-- EXERCISE DESCRIPTION --
Reproduce the lines below exactly, from the one containing "border-radius: 0 ->" through the one containing "border-radius: 1px ->", both included. Leave out any pictures.

-- DATA --
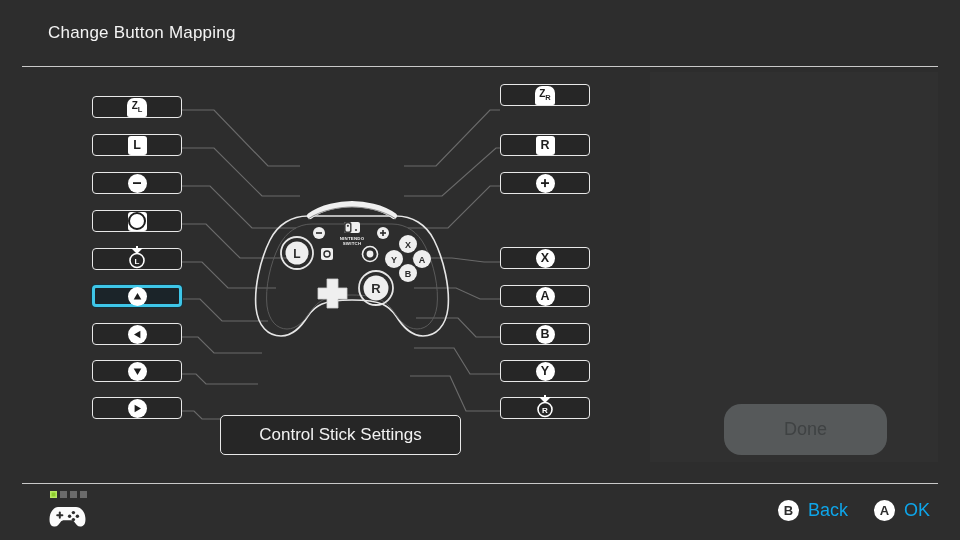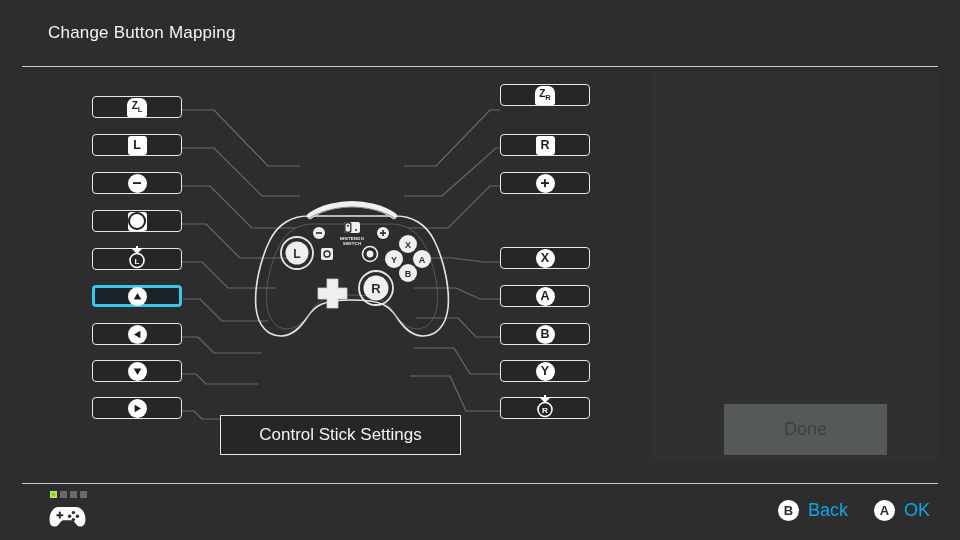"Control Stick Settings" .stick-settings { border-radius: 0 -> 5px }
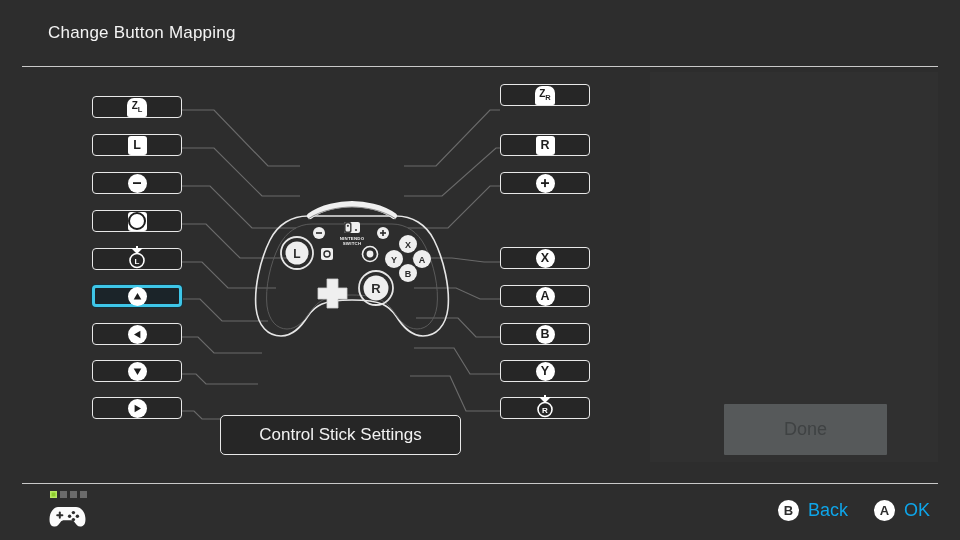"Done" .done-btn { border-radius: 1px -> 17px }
--
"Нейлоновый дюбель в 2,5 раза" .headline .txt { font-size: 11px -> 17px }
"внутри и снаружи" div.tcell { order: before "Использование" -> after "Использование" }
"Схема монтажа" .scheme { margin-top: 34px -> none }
==
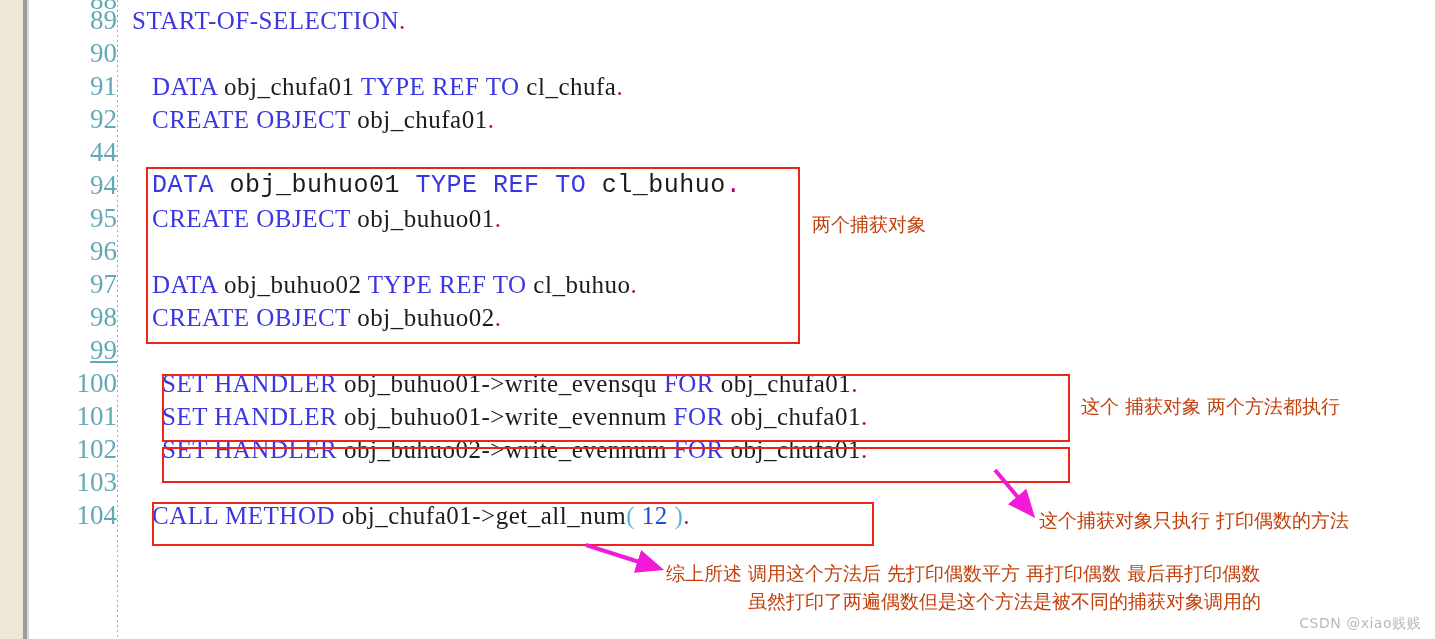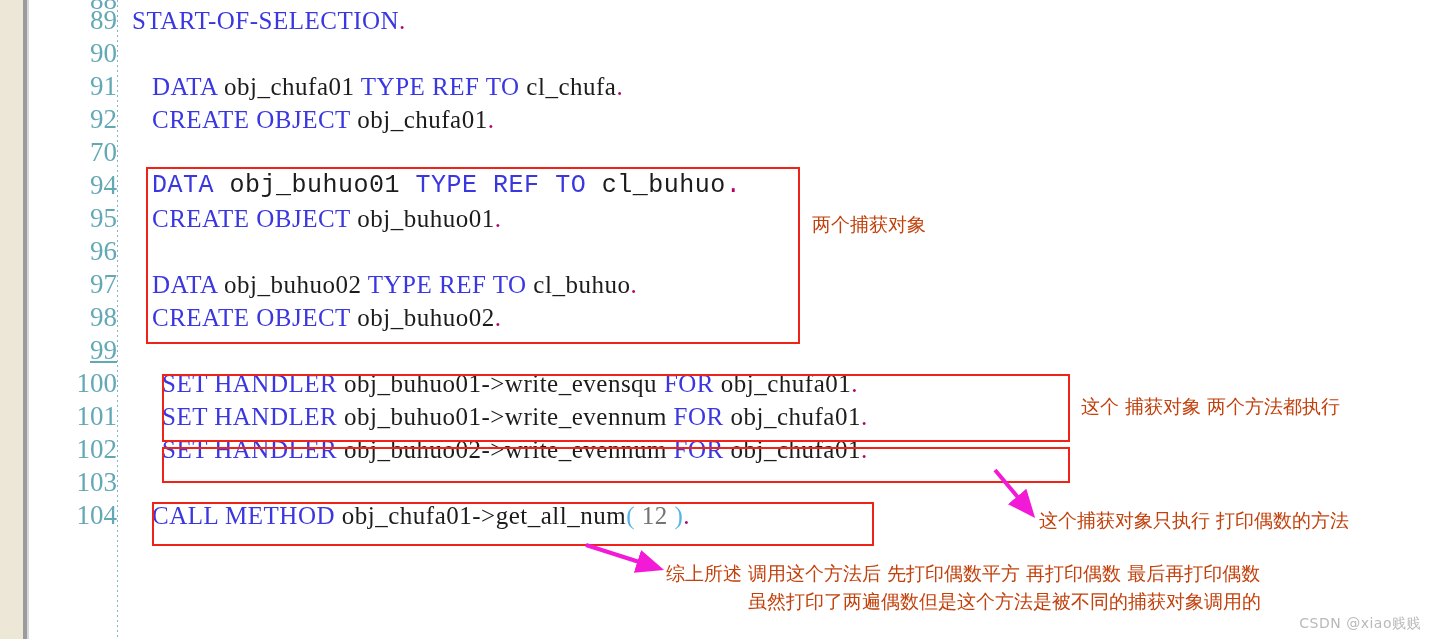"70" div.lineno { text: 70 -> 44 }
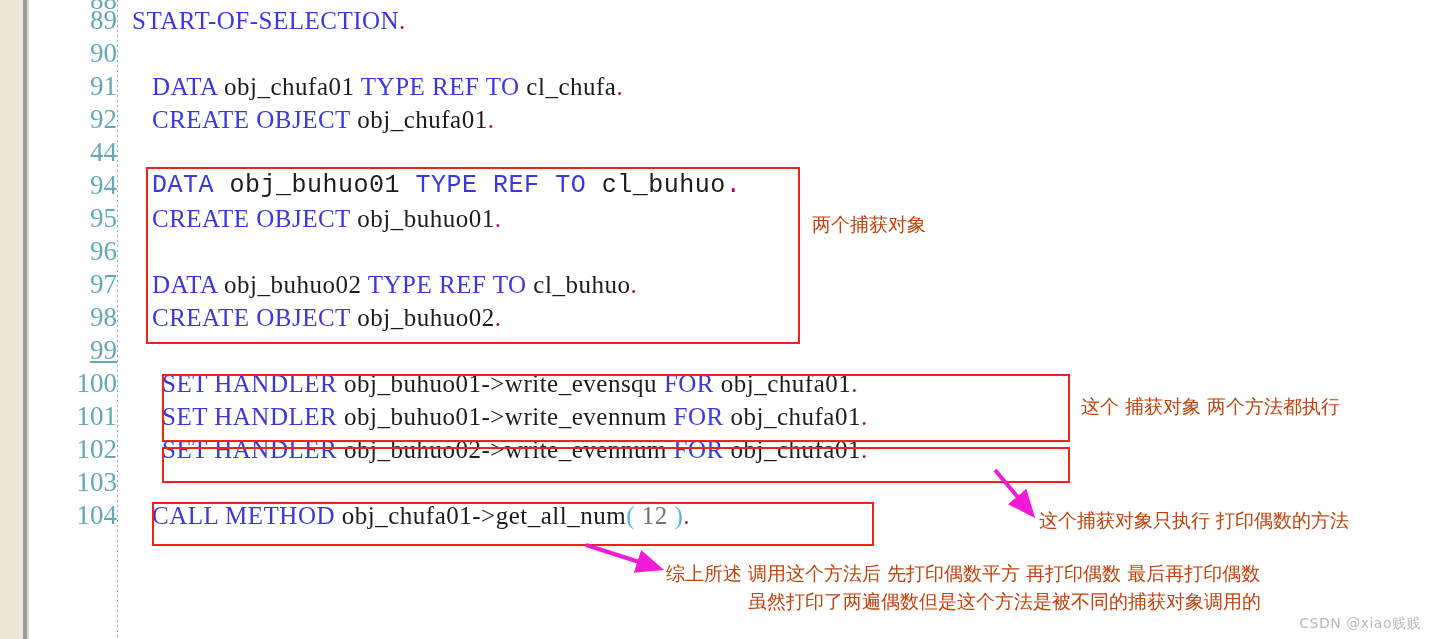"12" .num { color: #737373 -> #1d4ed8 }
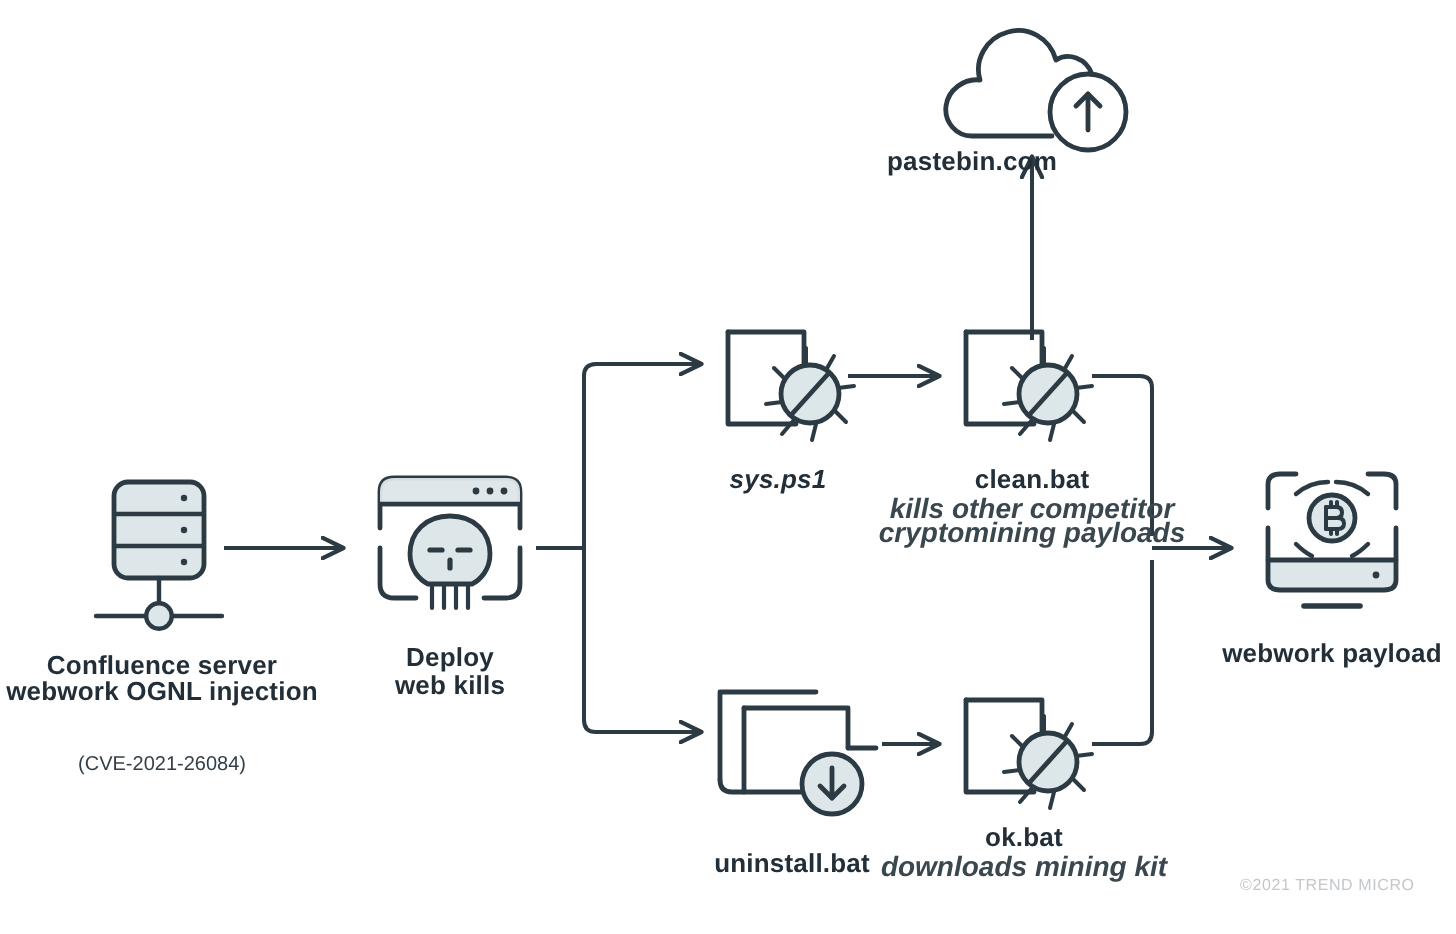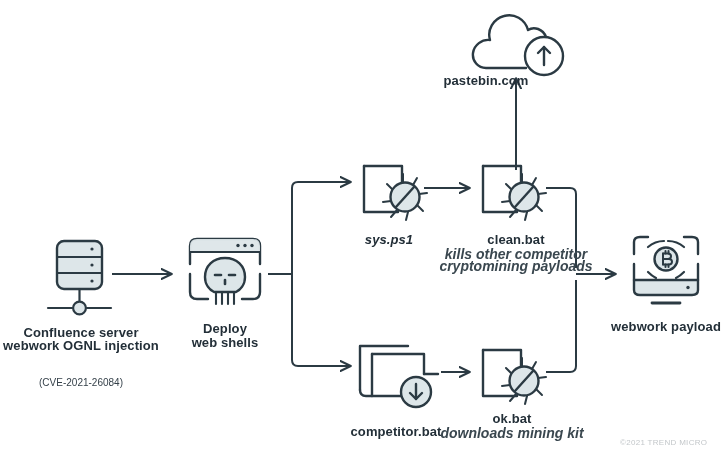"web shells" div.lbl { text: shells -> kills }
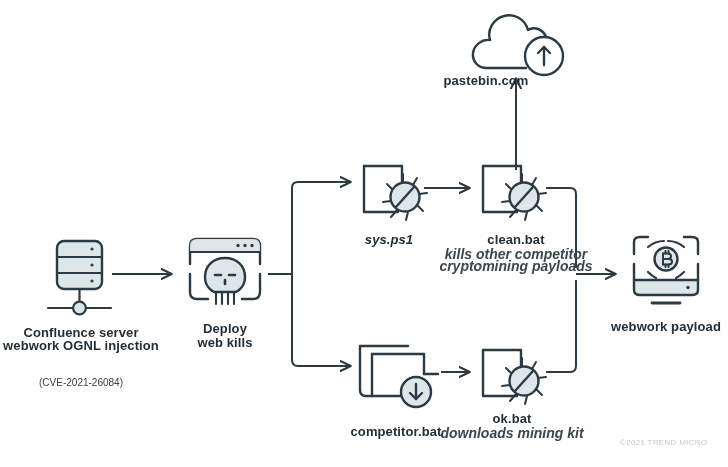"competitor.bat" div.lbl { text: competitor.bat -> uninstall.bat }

-- ANSWER BOX --
"Control Stick Settings" .stick-settings { border-radius: 0 -> 5px }
"Done" .done-btn { border-radius: 1px -> 17px }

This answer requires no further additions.